In Brazil and other South American countries, pine seed shells and yerba mate are commonly used for various purposes. Pine seed shells are a popular designation for the seeds of several tree species, including both Pinaceae and Araucariaceae families, and are a popular ingredient for typical dishes from Brazilian gastronomy. Similarly, yerba mate is a traditional South American beverage prepared by infusion, which is widely consumed in countries such as Argentina, Paraguay and Uruguay [17,18]. Although pine seed shells and yerba mate leaves are important goods from the South American culture and cuisine, their consumption also generates wet waste that needs to be managed [19]. In this sense, it is estimated that the annual Brazilian production of yerba mate is greater than 240,000 cubic meters [20], while the production of pine seeds exceeds 30,000 cubic meters per year [21]. This waste generation is even more harmful since both residues are discarded after consumption in the wet form, wherein the high-water content may hinder the recycling process of other residues, such as paper, bottles and cans.
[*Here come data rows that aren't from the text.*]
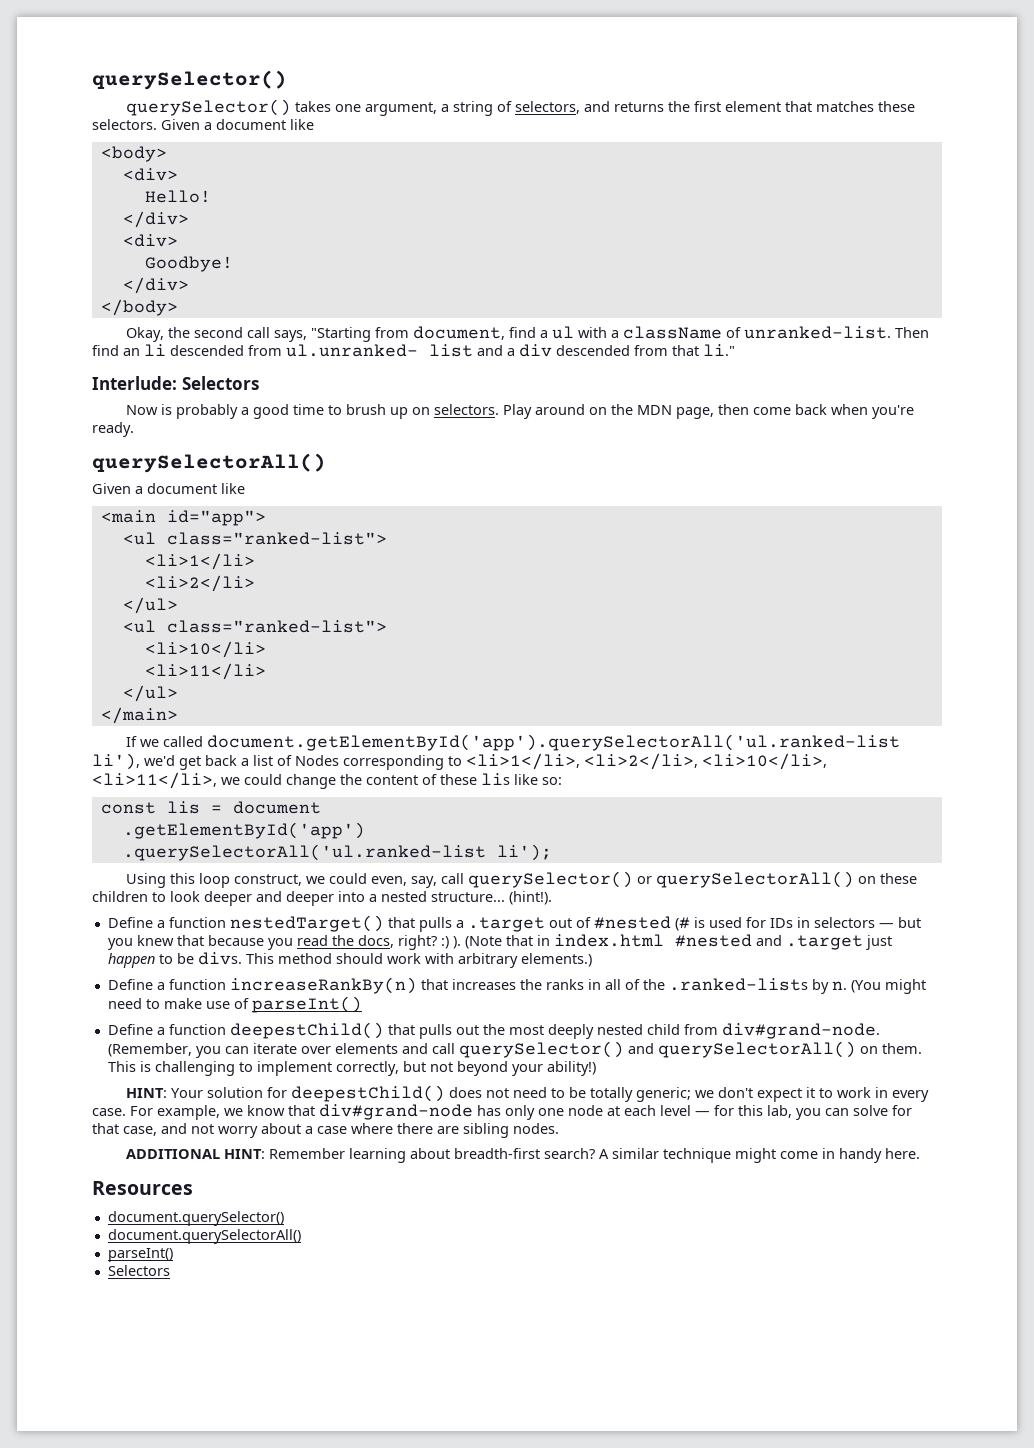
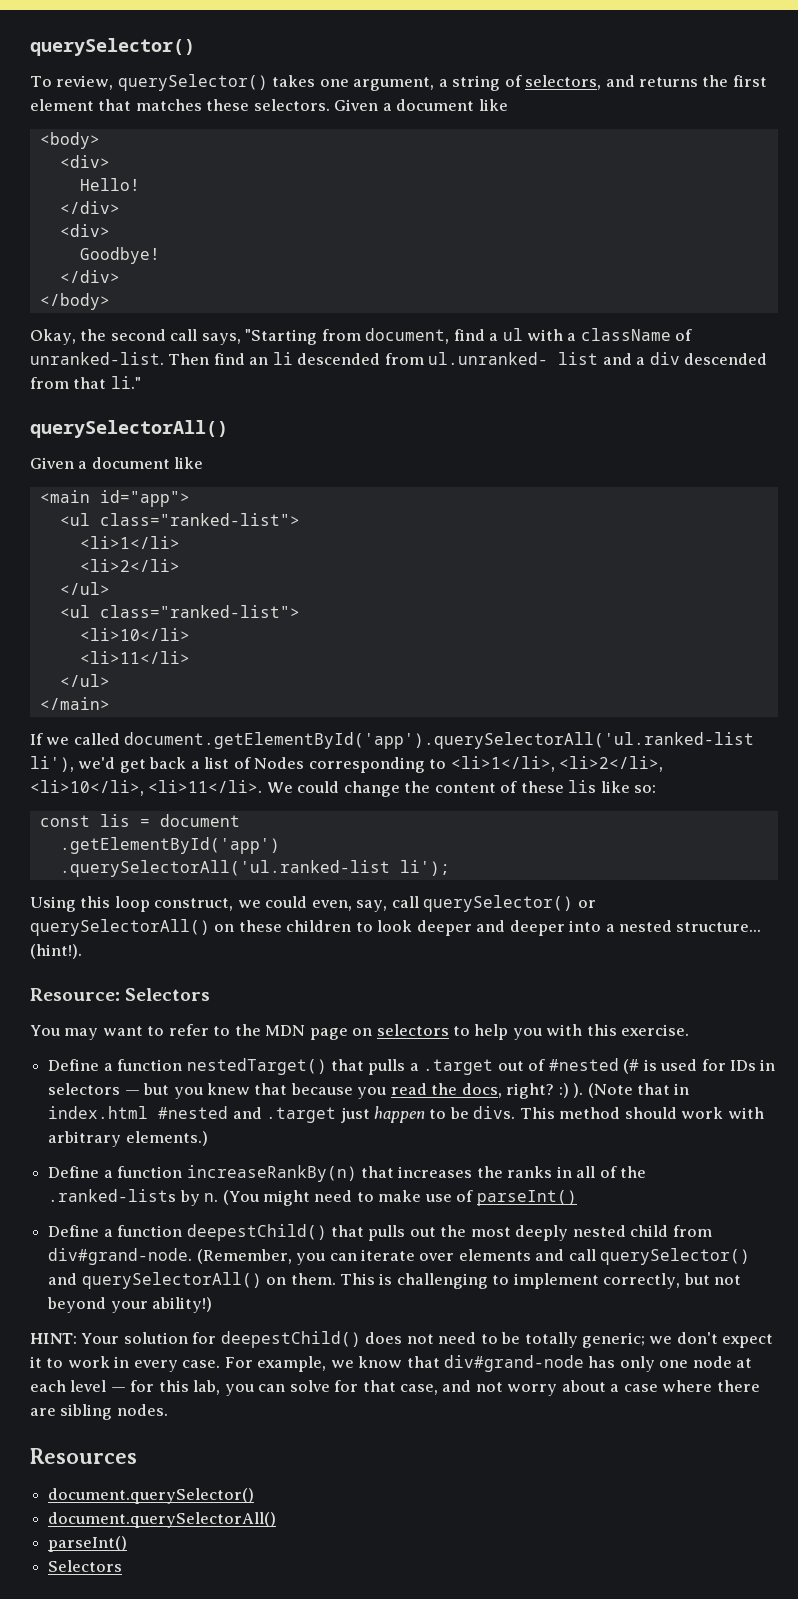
(287, 80) none -> [30,75,114,90] To review,
[92,376,259,390] [125,404,914,419] [92,422,134,437] // Interlude: Selectors // Now is probably a good time to brush up on selectors. Play around on the MDN page, then come back when you're ready. -> (141, 382) none
[92,772,240,789] <li>11</li>, we -> [148,780,293,793] <li>11</li>. We
(552, 898) none -> [30,988,211,1001] [30,1024,690,1040] // Resource: Selectors // You may want to refer to the MDN page on selectors to help you with this exercise.
[125,1148,920,1163] // ADDITIONAL HINT: Remember learning about breadth-first search? A similar technique might come in handy here. -> (168, 1410) none

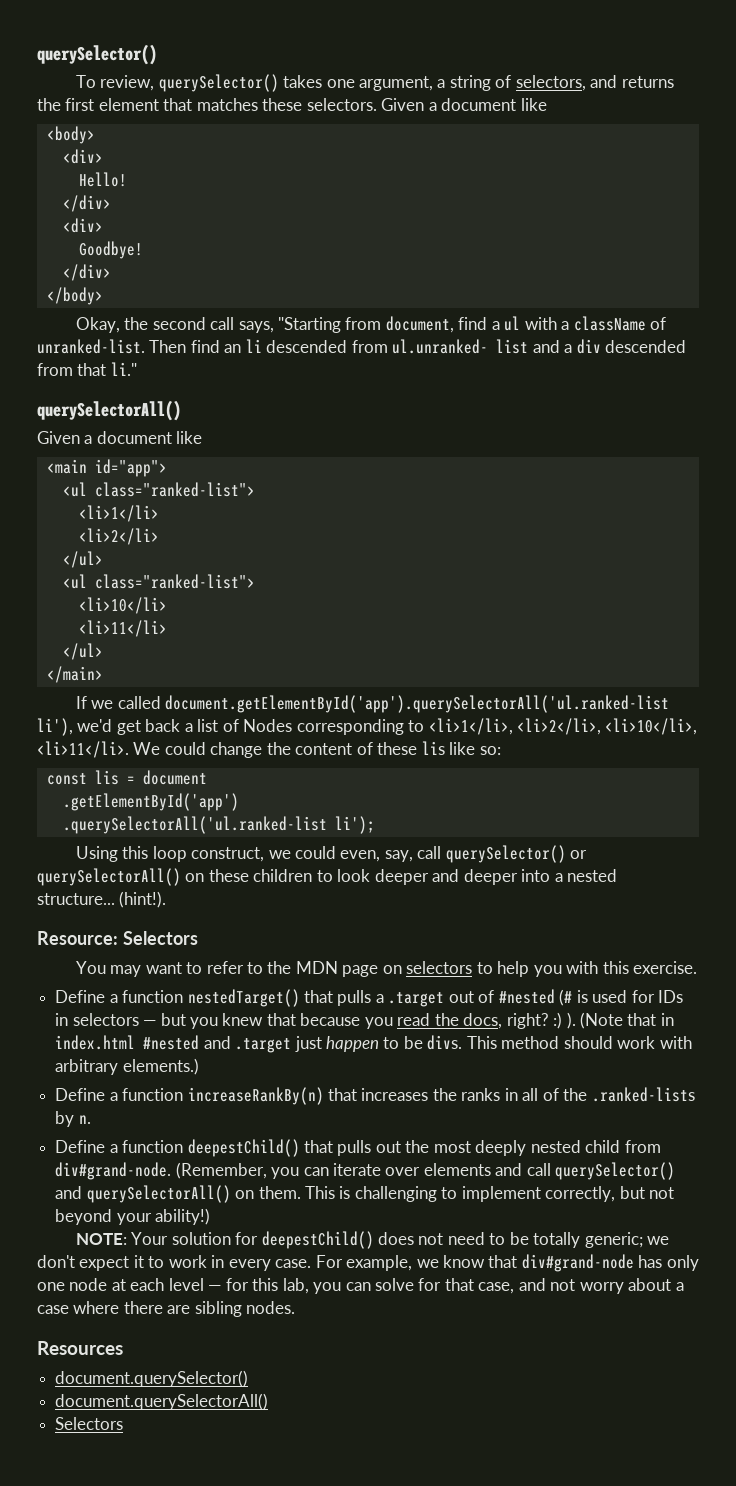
[222,1190,577,1206] (You might need to make use of parseInt() -> (91, 1119) none
[30,1333,77,1344] HINT: -> [75,1233,127,1245] NOTE:
[48,1536,128,1552] // parseInt() -> (269, 1401) none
In fact, mixing wet food waste can reduce the recyclability by 35% to 50%. Thus, this study aimed to incorporate wastes from yerba mate leaves and pine seed shells in RPUFs.

2. Materials and Methods

2.1. Acquisition and Characterization of Fillers

Pine seeds (Araucaria angustifolia seeds) and yerba mate leaves (Ilex paraguariensis) were acquired from local commerce in southern Brazil. Post-consumed yerba mate tea and pine seed shells were oven-dried (at 50 °C until reaching constant mass) and ground in a Wiley mill coupled to a 100-mesh screen (<150 mm). Both these wastes were prepared (Tappi 257 cm-02) using wet chemical analyses, and then the ashes (T211 om-93), ethanol–toluene extractives (Tappi T204 om-97), acid-insoluble (Klason) lignin (Tappi T222 om-98) and holocellulose (remaining mass up to 100%) contents were determined.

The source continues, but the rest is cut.